MODULE 6 OF 9 · FOUNDATIONS

Client-Server and Request-Response

25 min read 4 outcomes Interactive quiz

By the end of this module you will be able to:

  • Describe the client-server request-response cycle and the statelessness constraint of HTTP
  • Explain why HTTP/2 reduced BBC page load times by 40% where HTTP/1.1 could not
  • Distinguish long polling, Server-Sent Events, and WebSockets and choose the right tool for a given real-time scenario
  • Describe the head-of-line blocking problem in HTTP/1.1 and how HTTP/2 multiplexing eliminates it
BBC Broadcasting House in London (photo on Unsplash)

Real-world case · BBC 2015 to 2018

35 million weekly users gained 40% faster page loads without changing a single line of application code.

The BBC website serves 35 million unique users per week. In 2015, the site was running on HTTP/1.1. A typical BBC News article page loaded 80 to 100 separate assets: JavaScript files, CSS stylesheets, images, API calls for live scores and weather. HTTP/1.1 limits browsers to 6 parallel TCP connections per hostname. With 80 assets and 6 connections, most assets queued. The browser's network panel showed dozens of requests in a staircase pattern, each waiting for a previous one to complete.

HTTP/2 was published as RFC 7540 in May 2015. Its core feature is multiplexing: multiple HTTP requests and responses travel simultaneously over a single TCP connection as interleaved binary frames. The 6-connection limit disappears. The BBC ran a gradual rollout between 2015 and 2018, using feature flags to switch traffic between HTTP/1.1 and HTTP/2 backends while measuring performance. The result was a 40% reduction in page load time for users on HTTP/2.

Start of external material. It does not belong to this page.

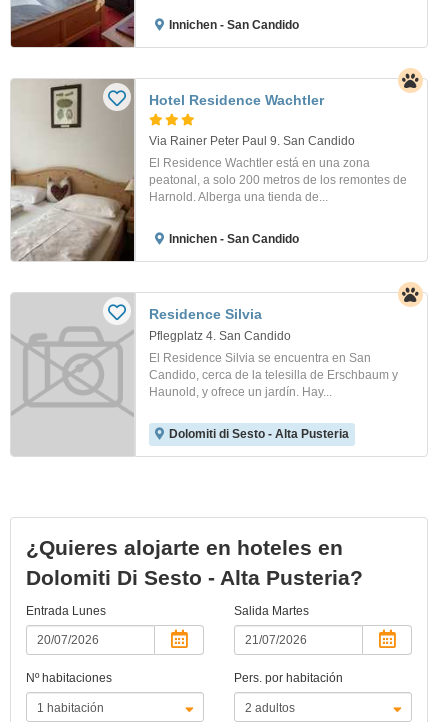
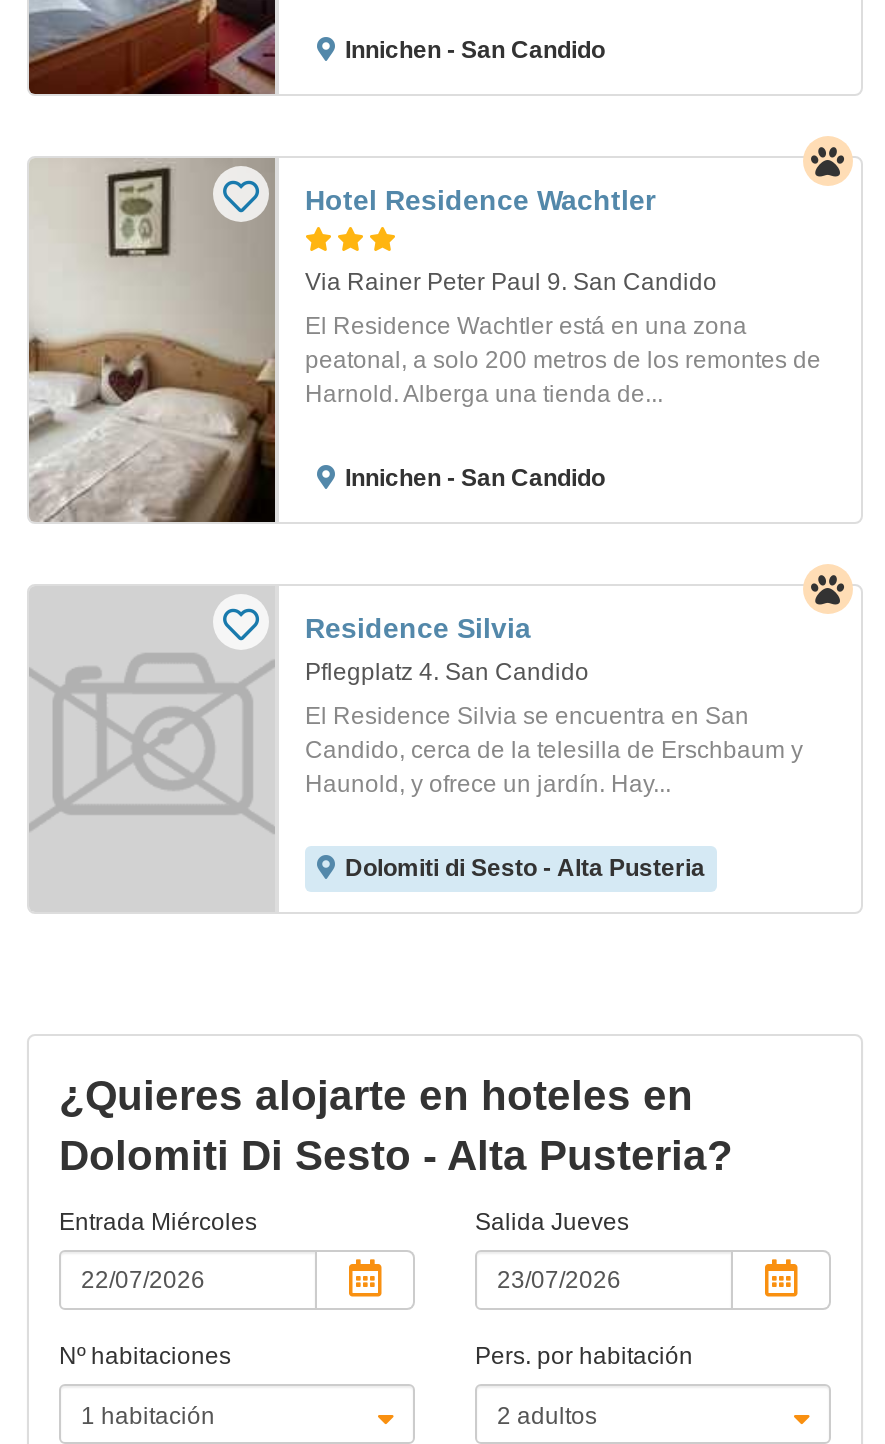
- Entrada Lunes
+ Entrada Miércoles

- Salida Martes
+ Salida Jueves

The client-server architecture did not change. The application code did not change. The protocol underneath improved. This distinction matters: the BBC was not re-architecting its system; it was upgrading the transport layer that its existing architecture sat on top of.

When 35 million weekly users gain 40% faster page loads, what was the architectural decision worth?

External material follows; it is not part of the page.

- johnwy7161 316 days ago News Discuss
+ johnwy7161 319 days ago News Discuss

With the learning outcomes established, this module begins by examining client-server fundamentals in depth.

6.1 Client-server fundamentals

Client-server is the foundational architecture of the web. A client (typically a browser, a mobile app, or an API consumer) sends a request to a server. The server processes the request and sends a response. The cycle is complete.

HTTP, the protocol that governs this exchange, defines the request-response model at the protocol level. RFC 7231, published by the IETF in 2014 (and updated by RFC 9110 in 2022), defines the eight HTTP methods: GET, POST, PUT, DELETE, PATCH, HEAD, OPTIONS, and TRACE. Each method carries a semantic meaning that communicates the intended operation. GET is safe and idempotent: a GET request should never modify server state. DELETE is idempotent: deleting a resource twice produces the same result as deleting it once.

HTTP is stateless by design. Each request is self-contained. The server holds no session state between requests unless the application explicitly creates it. This statelessness constraint was a deliberate choice in HTTP/1.0's design: it makes servers simpler, enables horizontal scaling without session affinity, and allows any server in a pool to handle any request.

HTTP is a stateless request/response protocol that operates by exchanging messages across a reliable transport- or session-layer connection.

Fielding, R. et al. (2014) - RFC 7231: Hypertext Transfer Protocol (HTTP/1.1): Semantics and Content. IETF.

RFC 7231 is the normative specification for HTTP/1.1 semantics. The stateless constraint is explicit: HTTP does not remember previous requests. Sessions, JWTs, and cookies are stateful mechanisms built on top of a stateless transport. When architects say 'REST is stateless', they mean this constraint applies to the application design, not just the protocol.

Loading simulator...

With an understanding of client-server fundamentals in place, the discussion can now turn to the web architecture stack, which builds directly on these foundations.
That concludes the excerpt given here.